Travis CI environment provides a large set of build tools for JVM languages with multiple JDKs, Ant, Gradle, Maven and both Leiningen 1.7.x and 2.4.x (default).

Dependency Management #

If you use Leiningen, it will automatically install any dependencies that are listed in the project.clj file.

Alternate Install Step #

If you need to install other dependencies before your tests can run, you should set up the proper :hooks in project.clj.

If for some reason you can’t use hooks,you can override the install step in your .travis.yml:

install: lein protobuf install

See the build configuration guide to learn more.

Build Script #

Using Midje #

If your project uses Midje, make sure lein-midje is on your project.clj development dependencies list and override script: in .travis.yml to run the Midje task:

script: lein midje

For Leiningen 1 add :dev-dependencies to project.clj:

:dev-dependencies [[midje "1.4.0"]
                   [lein-midje "1.0.10"]])

Leiningen 2 replaces :dev-dependencies with profiles:

:profiles {:dev {:dependencies [[midje "1.6.3"]]
                 :plugins [[lein-midje "3.0.0"]]}}

Please note that for projects that only support Clojure 1.3.0 and later versions, you may need to exclude transient org.clojure/clojure for Midje in project.clj:

:dev-dependencies [[midje "1.4.0" :exclusions [org.clojure/clojure]]
                   [lein-midje "1.0.10"]])

For real world example, see Knockbox.

Using Speclj on Travis CI #

If your project uses Speclj, make sure it is listed in your development dependencies in project.clj, and include this script: line in .travis.yml:

script: lein spec

For Leiningen 1, Speclj should be listed under :dev-dependencies in project.clj:

:dev-dependencies [[speclj "3.3.1"]]

Leiningen 2 replaces :dev-dependencies with profiles:

:profiles {:dev {:dependencies [[speclj "3.3.1"]]}}

Using Leiningen 1 #

Leiningen 1 is provided side by side with 2.4.x.
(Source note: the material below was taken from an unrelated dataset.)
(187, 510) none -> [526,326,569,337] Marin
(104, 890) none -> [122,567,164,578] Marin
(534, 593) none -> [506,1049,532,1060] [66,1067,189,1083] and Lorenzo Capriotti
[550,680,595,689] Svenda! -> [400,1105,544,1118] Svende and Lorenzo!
To use it, specify lein key in .travis.yml:

lein: lein1

In case you need to use lein binary in before_script, install:, script: commands and so on, use lein1:

before_install:
  - lein1 bootstrap

Build Config Reference #

You can find more information on the build config format for Clojure in our Travis CI Build Config Reference.
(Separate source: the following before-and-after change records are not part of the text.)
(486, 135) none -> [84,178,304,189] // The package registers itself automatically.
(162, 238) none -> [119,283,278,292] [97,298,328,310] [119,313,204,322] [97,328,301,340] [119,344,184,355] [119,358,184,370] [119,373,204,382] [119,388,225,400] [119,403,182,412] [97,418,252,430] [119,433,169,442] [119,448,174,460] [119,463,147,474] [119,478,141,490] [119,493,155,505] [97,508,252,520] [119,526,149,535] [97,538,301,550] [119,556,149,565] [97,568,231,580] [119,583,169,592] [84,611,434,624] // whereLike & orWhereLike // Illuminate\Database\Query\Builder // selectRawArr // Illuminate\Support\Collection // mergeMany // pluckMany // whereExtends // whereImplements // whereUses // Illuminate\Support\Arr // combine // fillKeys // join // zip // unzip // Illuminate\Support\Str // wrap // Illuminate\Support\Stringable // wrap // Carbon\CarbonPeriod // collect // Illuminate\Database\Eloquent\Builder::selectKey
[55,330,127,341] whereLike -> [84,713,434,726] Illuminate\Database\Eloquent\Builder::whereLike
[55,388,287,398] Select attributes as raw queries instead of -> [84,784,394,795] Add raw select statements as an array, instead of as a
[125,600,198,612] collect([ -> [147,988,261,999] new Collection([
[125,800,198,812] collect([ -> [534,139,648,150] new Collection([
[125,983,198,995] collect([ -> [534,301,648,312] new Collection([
Task chaining requires using the do task:

script: lein1 do javac, test

Testing Against Multiple JDKs #

As for any JVM language, it is also possible to test against multiple JDKs.

Examples #

Testing Against Multiple Versions of Clojure #

With Leiningen 1 #

Leiningen has an excellent plugin called lein-multi that lets you effortlessly test against multiple versions of Clojure (for example, 1.3, 1.4 and alphas/betas/snapshots of the most recent development version). Because leiningen can run tests against any version of Clojure (not necessary the same version as Leiningen itself uses), there is no need for runtime switchers (like RVM) for Clojure.
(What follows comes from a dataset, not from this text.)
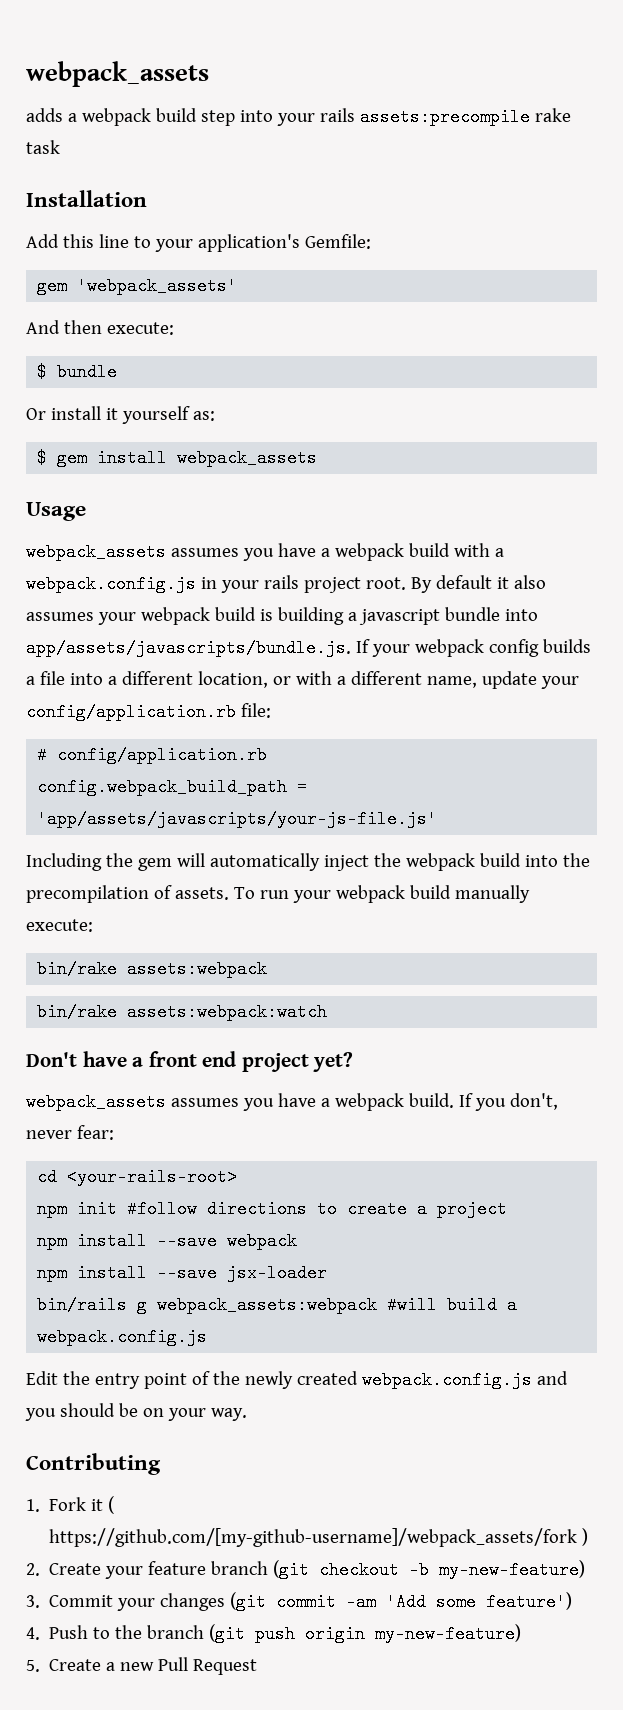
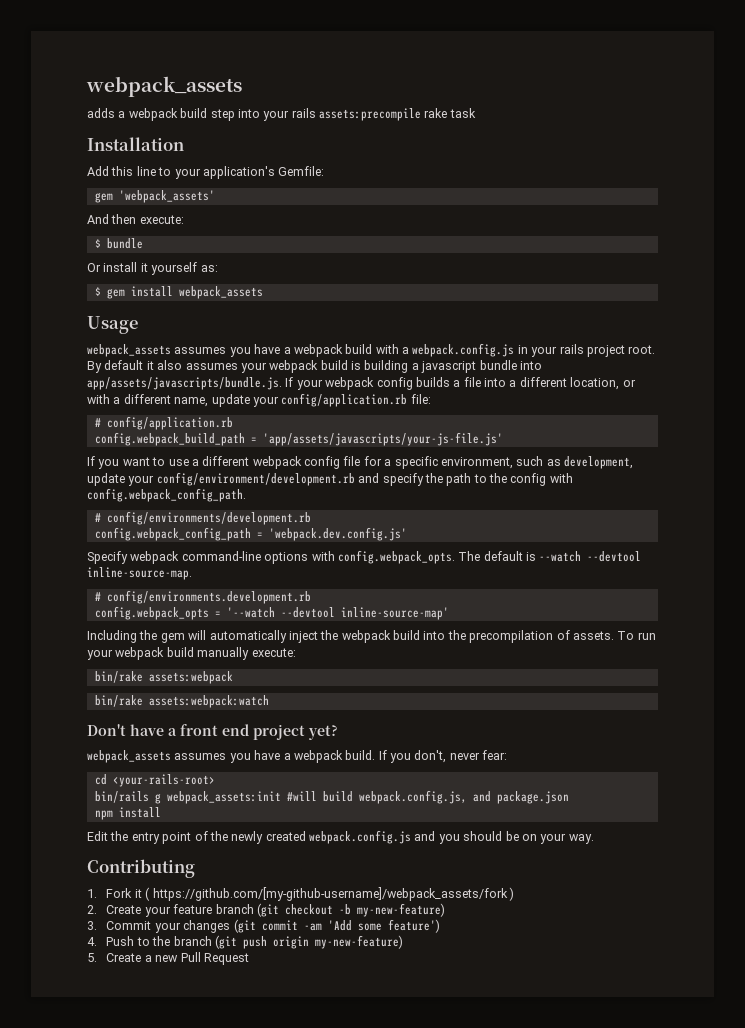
(438, 819) none -> [87,456,633,469] [87,472,573,486] [87,488,246,502] [94,511,311,525] [94,527,407,541] [87,550,642,564] [87,567,192,580] [94,590,311,604] [94,606,449,620] // If you want to use a different webpack config file for a specific environment, such as development, update your config/environment/development.rb and specify the path to the config with config.webpack_config_path. // # config/environments/development.rb // config.webpack_config_path = 'webpack.dev.config.js' // Specify webpack command-line options with config.webpack_opts. The default is --watch --devtool inline-source-map. // # config/environments.development.rb // config.webpack_opts = '--watch --devtool inline-source-map'
[37,1200,508,1218] [37,1232,298,1250] [37,1264,328,1282] [37,1296,518,1314] [37,1328,208,1346] npm init #follow directions to create a project // npm install --save webpack // npm install --save jsx-loader // bin/rails g webpack_assets:webpack #will build a webpack.config.js -> [94,790,569,804] [94,807,161,820] bin/rails g webpack_assets:init #will build webpack.config.js, and package.json // npm install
To use lein-multi on Travis CI, add it to :plugins in project.clj (note, this feature is only available starting with Leiningen 1.7.0) and override script: to run lein multi test instead of default lein test:

language: clojure
script: lein1 multi test

For a real world example, see Monger.

With Leiningen 2 #

Leiningen 2 has a core feature that replaces lein-multi: Profiles. To run your tests against multiple profiles (and thus, multiple dependency sets or Clojure versions), use lein with-profile command like so:

lein: lein
script: lein with-profile dev:1.4 test

where dev:1.4 is a colon-separated list of profiles to run test task against. Use lein profiles to list your project’s profiles and lein help with-profile to learn more about the with-profiles task.

Using a more recent versions of Leiningen #

If your Clojure project requires a more recent version of Leiningen, you can specify it with:

language: clojure

lein: 2.6.1 # version 2 and up

The job will install the specified version of Leiningen if it is not pre-installed, and move on to install your project’s dependencies.

Example #

For a real world example, see Neocons.